Très documenté, ce film sur trois femmes qui se prostituent pour subsister regarde une réalité crue avec une humanité vraie. Et trois comédiennes épatantes.

Trois personnages, sous une pluie battante, pataugent dans la boue, et poussent un corps dans un trou. De nos jours, dans une ville du nord de la France, Axelle, Conso et Dominique se rejoignent chaque matin pour passer la frontière belge. Là, dans une maison close, elles deviennent Athéna, Héra et Circé. Déesses grecques vouées au désir des hommes, qui attendent entre deux passes dans un petit salon miteux en tricotant ou échangeant des tuyaux. Jusqu’au moment où la maîtresse des lieux annonce l’arrivée des clients : « Allez les filles ! On remonte ses seins, on remonte ses fesses ! »

La scénariste Anne Paulicevich a enquêté sur ce phénomène de prostitution transfrontalière suite à un article de presse ; elle en tire, avec Frédéric Fonteyne, un film intéressant, observant une réalité peu traitée, en dehors de quelques reportages ou documentaires. Les coréalisateurs proposent ici une fiction pleine d’humanité en développant trois personnages de femmes, fortes de leur courage et de l’amitié qui les lie. Le film s’empare de leur vie l’une après l’autre, reprend même des scènes, mais d’un autre point de vue, et tricote une tragi-comédie où s’intègre la réalité sociale : une barre d’immeuble pour Axelle, mère de famille nombreuse hébergeant sa propre génitrice, et Conso, sa voisine chômeuse et célibataire, mais entichée d’un homme marié ; un pavillon de banlieue pour Dominique dont le mari est sans emploi et les enfants ados ont des exigences exorbitantes.
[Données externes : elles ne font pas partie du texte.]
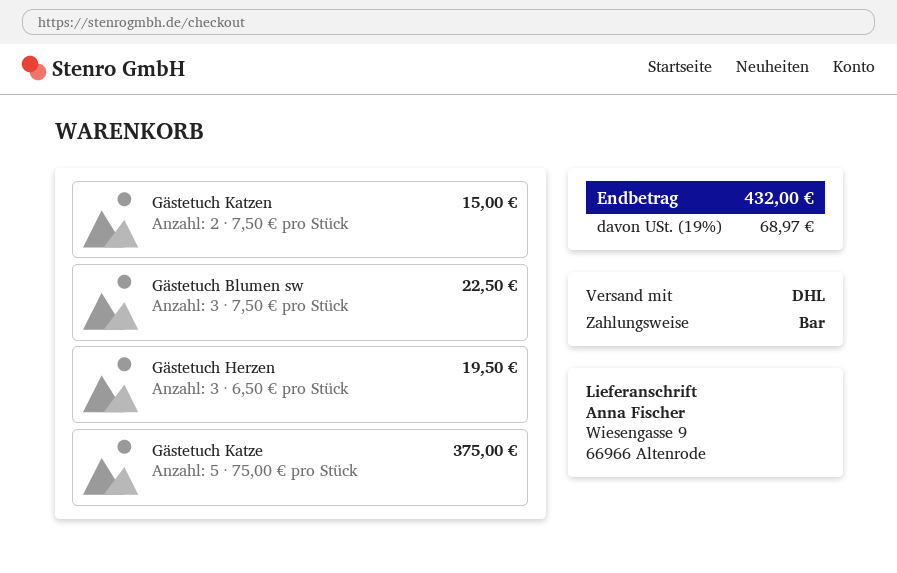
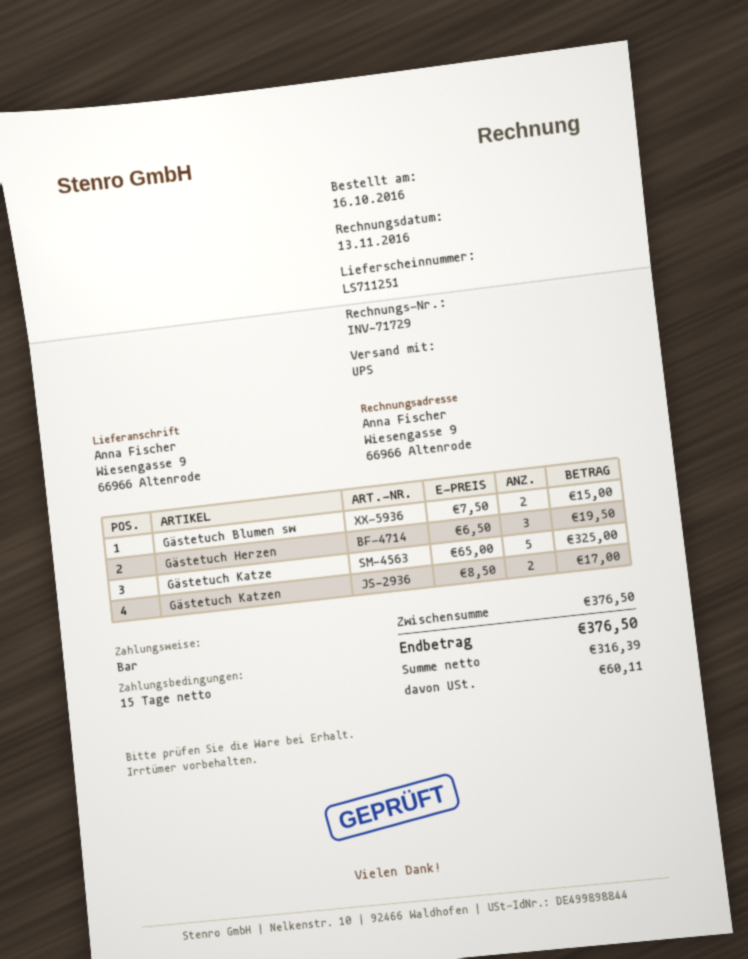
shipping method: DHL -> UPS
Gästetuch Katzen: 2 x 7.50 = 15.00 -> 2 x 8.50 = 17.00
Gästetuch Blumen sw: 3 x 7.50 = 22.50 -> 2 x 7.50 = 15.00
Gästetuch Katze: 5 x 75.00 = 375.00 -> 5 x 65.00 = 325.00
tax: 68.97 -> 60.11
total: 432.00 -> 376.50

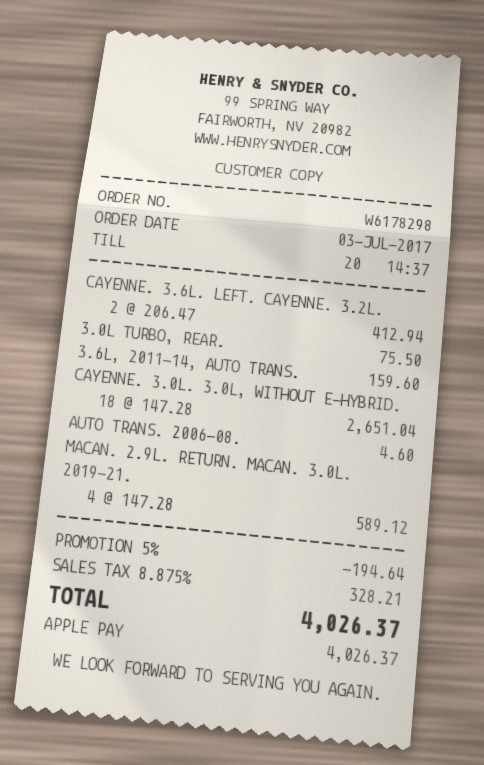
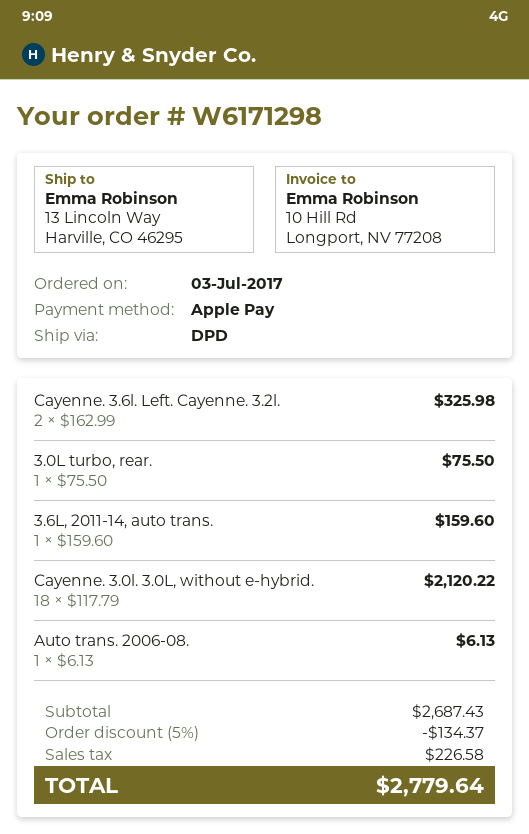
order number: W6178298 -> W6171298
CAYENNE. 3.6L. LEFT. CAYENNE. 3.2L.: 2 x 206.47 = 412.94 -> 2 x 162.99 = 325.98
CAYENNE. 3.0L. 3.0L, WITHOUT E-HYBRID.: 18 x 147.28 = 2651.04 -> 18 x 117.79 = 2120.22
AUTO TRANS. 2006-08.: 1 x 4.60 = 4.60 -> 1 x 6.13 = 6.13
MACAN. 2.9L. RETURN. MACAN. 3.0L. 2019-21.: 4 x 147.28 = 589.12 -> none
discount: 5% = 194.64 -> 5% = 134.37
tax: 328.21 -> 226.58
total: 4026.37 -> 2779.64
Le meurtre annoncé confère à l’ensemble un suspense un peu forcé : qui, des personnages masculins —mari violent, amant sans scrupules, petit ami dangereux ou mari tranquille — sera la « victime » ? Mais Filles de joie, entre destin tordu et courage inébranlable, dresse un portrait de femmes battantes, touchant et plaisant. La prestation électrique et sans tabous de Sara Forestier, Annabelle Lengronne et Noémie Lvovsky, actrices inspirées et investies, est la carte maîtresse de ce film sympathique.